■ Task description: Each entry needs to be given again, character for character.

Records for processing START

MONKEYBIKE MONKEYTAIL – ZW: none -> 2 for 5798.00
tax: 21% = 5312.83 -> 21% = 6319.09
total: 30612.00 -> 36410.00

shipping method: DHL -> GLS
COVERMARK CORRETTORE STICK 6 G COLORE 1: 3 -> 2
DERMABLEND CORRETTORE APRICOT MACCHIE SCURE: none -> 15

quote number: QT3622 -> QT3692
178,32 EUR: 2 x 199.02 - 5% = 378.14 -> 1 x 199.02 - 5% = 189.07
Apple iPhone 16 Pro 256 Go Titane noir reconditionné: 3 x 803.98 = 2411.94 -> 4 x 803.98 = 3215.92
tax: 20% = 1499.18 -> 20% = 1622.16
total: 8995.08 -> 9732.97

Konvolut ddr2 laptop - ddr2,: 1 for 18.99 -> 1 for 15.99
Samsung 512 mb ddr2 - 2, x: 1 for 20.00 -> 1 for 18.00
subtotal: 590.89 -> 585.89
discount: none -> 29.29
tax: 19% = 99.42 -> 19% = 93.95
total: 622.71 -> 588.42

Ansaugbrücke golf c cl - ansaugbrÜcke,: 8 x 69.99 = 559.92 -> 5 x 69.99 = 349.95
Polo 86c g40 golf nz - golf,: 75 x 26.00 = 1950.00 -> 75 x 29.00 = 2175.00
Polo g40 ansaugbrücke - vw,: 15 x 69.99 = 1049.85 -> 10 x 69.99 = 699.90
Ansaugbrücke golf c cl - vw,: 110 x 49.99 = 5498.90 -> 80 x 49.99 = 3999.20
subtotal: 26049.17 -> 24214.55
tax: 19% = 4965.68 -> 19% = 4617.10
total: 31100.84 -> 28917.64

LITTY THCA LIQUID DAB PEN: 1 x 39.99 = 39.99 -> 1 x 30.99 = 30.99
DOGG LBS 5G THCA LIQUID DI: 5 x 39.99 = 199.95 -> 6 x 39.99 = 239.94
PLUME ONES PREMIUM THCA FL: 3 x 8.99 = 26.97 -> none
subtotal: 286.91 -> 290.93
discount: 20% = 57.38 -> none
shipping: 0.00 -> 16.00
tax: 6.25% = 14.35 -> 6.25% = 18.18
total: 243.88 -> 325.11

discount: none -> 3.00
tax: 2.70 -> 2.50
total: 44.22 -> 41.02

Records for processing END

■ Answer for the task:
MONKEYBIKE MONKEYTAIL – ZW: none -> 2 for 5798.00
tax: 21% = 5312.83 -> 21% = 6319.09
total: 30612.00 -> 36410.00

shipping method: DHL -> GLS
COVERMARK CORRETTORE STICK 6 G COLORE 1: 3 -> 2
DERMABLEND CORRETTORE APRICOT MACCHIE SCURE: none -> 15

quote number: QT3622 -> QT3692
178,32 EUR: 2 x 199.02 - 5% = 378.14 -> 1 x 199.02 - 5% = 189.07
Apple iPhone 16 Pro 256 Go Titane noir reconditionné: 3 x 803.98 = 2411.94 -> 4 x 803.98 = 3215.92
tax: 20% = 1499.18 -> 20% = 1622.16
total: 8995.08 -> 9732.97

Konvolut ddr2 laptop - ddr2,: 1 for 18.99 -> 1 for 15.99
Samsung 512 mb ddr2 - 2, x: 1 for 20.00 -> 1 for 18.00
subtotal: 590.89 -> 585.89
discount: none -> 29.29
tax: 19% = 99.42 -> 19% = 93.95
total: 622.71 -> 588.42

Ansaugbrücke golf c cl - ansaugbrÜcke,: 8 x 69.99 = 559.92 -> 5 x 69.99 = 349.95
Polo 86c g40 golf nz - golf,: 75 x 26.00 = 1950.00 -> 75 x 29.00 = 2175.00
Polo g40 ansaugbrücke - vw,: 15 x 69.99 = 1049.85 -> 10 x 69.99 = 699.90
Ansaugbrücke golf c cl - vw,: 110 x 49.99 = 5498.90 -> 80 x 49.99 = 3999.20
subtotal: 26049.17 -> 24214.55
tax: 19% = 4965.68 -> 19% = 4617.10
total: 31100.84 -> 28917.64

LITTY THCA LIQUID DAB PEN: 1 x 39.99 = 39.99 -> 1 x 30.99 = 30.99
DOGG LBS 5G THCA LIQUID DI: 5 x 39.99 = 199.95 -> 6 x 39.99 = 239.94
PLUME ONES PREMIUM THCA FL: 3 x 8.99 = 26.97 -> none
subtotal: 286.91 -> 290.93
discount: 20% = 57.38 -> none
shipping: 0.00 -> 16.00
tax: 6.25% = 14.35 -> 6.25% = 18.18
total: 243.88 -> 325.11

discount: none -> 3.00
tax: 2.70 -> 2.50
total: 44.22 -> 41.02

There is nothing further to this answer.